A tres años de María, ¿qué significó, en lo personal, el paso del huracán? La respuesta más fácil- y también, quizás, en el fondo la más honesta- sería que significó tantas cosas. El recurso al adjetivo tantas es una de las maneras que se tiene para connotar cierta insuficiencia del lenguaje respecto de la excesiva densidad semántica de una experiencia. Nos queda corto el lenguaje, nos sobran las palabras, para tantos significados posibles. Por la misma razón, cuanto más abarque un evento en la esfera de nuestros sentidos, más tiempo nos tomará, no sólo darnos cuenta de ello, sino comprender por qué. En el límite de ese síncope entre la llegada imprevista de un acontecimiento y nuestra comprensión cabal del mismo, está lo que llamaríamos trauma; mejor dicho, el tiempo humano está en el origen de ese desfase. Haría falta más tiempo, tanto tiempo, para darle un significado a ese tiempo, a esa constelación de momentos, que nos salieron sobrando, al haber sido arrojados a esa otra modalidad del tiempo muerto, que ya no es solamente el tiempo muerto de la labor intermitente, precarizada o subasalariada, ni el tiempo muerto del desempleo crónico, o el de la convalecencia médica. Menos aún el de las vacaciones merecidas.
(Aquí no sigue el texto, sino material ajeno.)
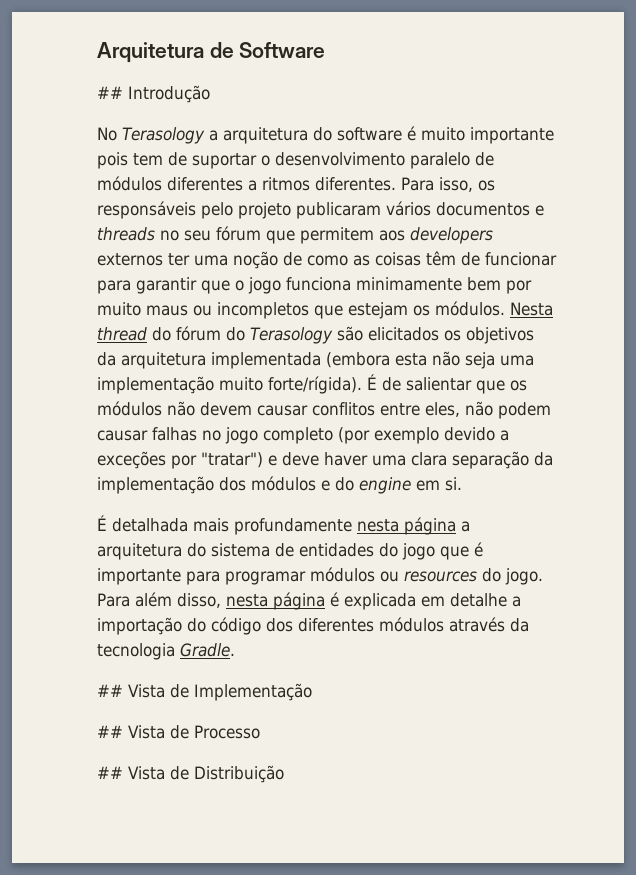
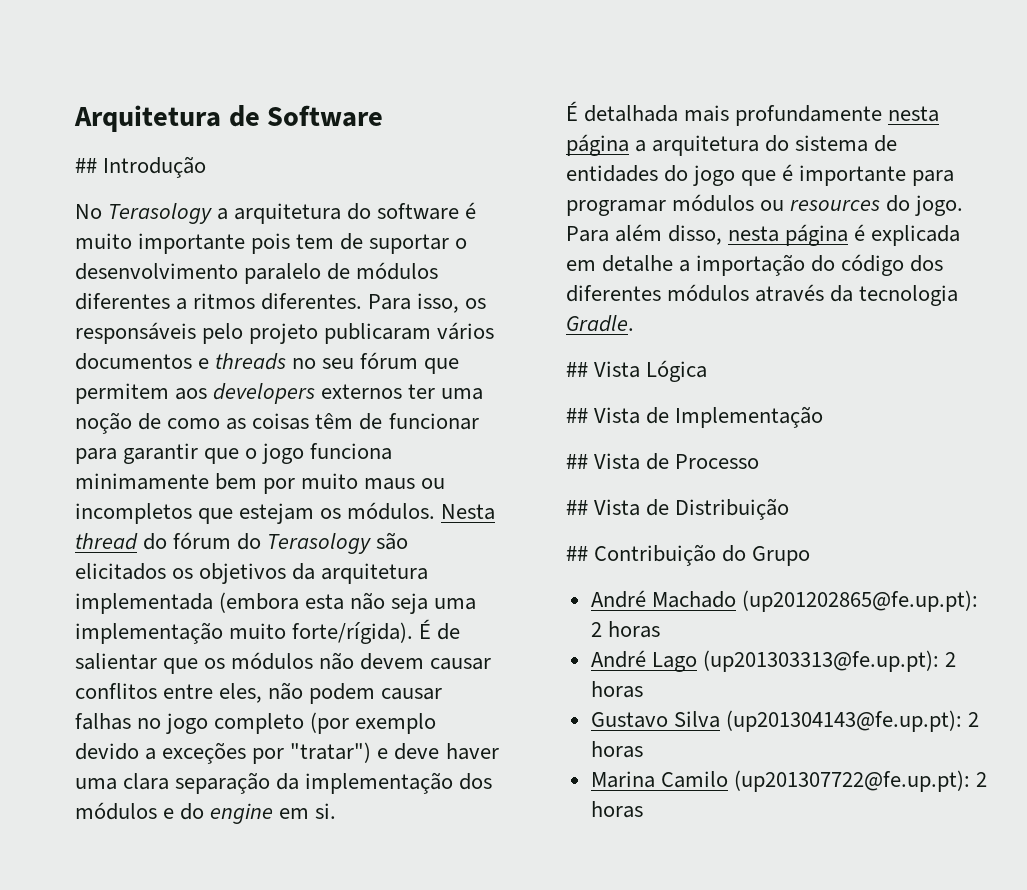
(235, 650) none -> [566,360,708,382] // ## Vista Lógica
(284, 774) none -> [566,544,811,566] [590,590,978,612] [590,621,660,638] [590,650,956,672] [590,681,643,698] [590,710,979,732] [590,741,643,758] [590,770,987,792] [590,801,643,818] // ## Contribuição do Grupo // André Machado (up201202865@fe.up.pt): 2 horas // André Lago (up201303313@fe.up.pt): 2 horas // Gustavo Silva (up201304143@fe.up.pt): 2 horas // Marina Camilo (up201307722@fe.up.pt): 2 horas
Ese tejer silencioso de la memoria, que es como un mapa que abre el territorio de todos los posibles significados y los pone a disposición del andar del pensamiento, se da en la tensión entre esa cualidad excesiva de los sentidos y los intentos del sujeto por contemporizar su lenguaje con ellos. Si transitamos por la memoria, es porque necesitamos de ella para orientarnos en lo que está por venir. Esa sobreabundancia de sentidos se manifiesta, al inicio, como una nébula de afectos y ansiedades que demandan una referencia a otros significados, que poco a poco irán sedimentándose en torno a aquello que llamamos memoria, y en último caso, en experiencia, que son el cúmulo de representaciones de esa memoria. Se trataría entonces de la tarea de darle una medida justa, no la única posible, a esos afectos. La madeja afectiva de ese nuevo vaivén entre el exceso y la falta evidencia que el tiempo muerto traído por el meteoro impone otras necesidades y otras exigencias. En consecuencia, también echa a andar otros saberes. Nos obliga a improvisar maneras nuevas de hacerlo todo. Incluso (ya que la brega es un arte que puede llegar a ocupar todos los aspectos de la vida del caribeño), improvisar nuevas maneras de bregar.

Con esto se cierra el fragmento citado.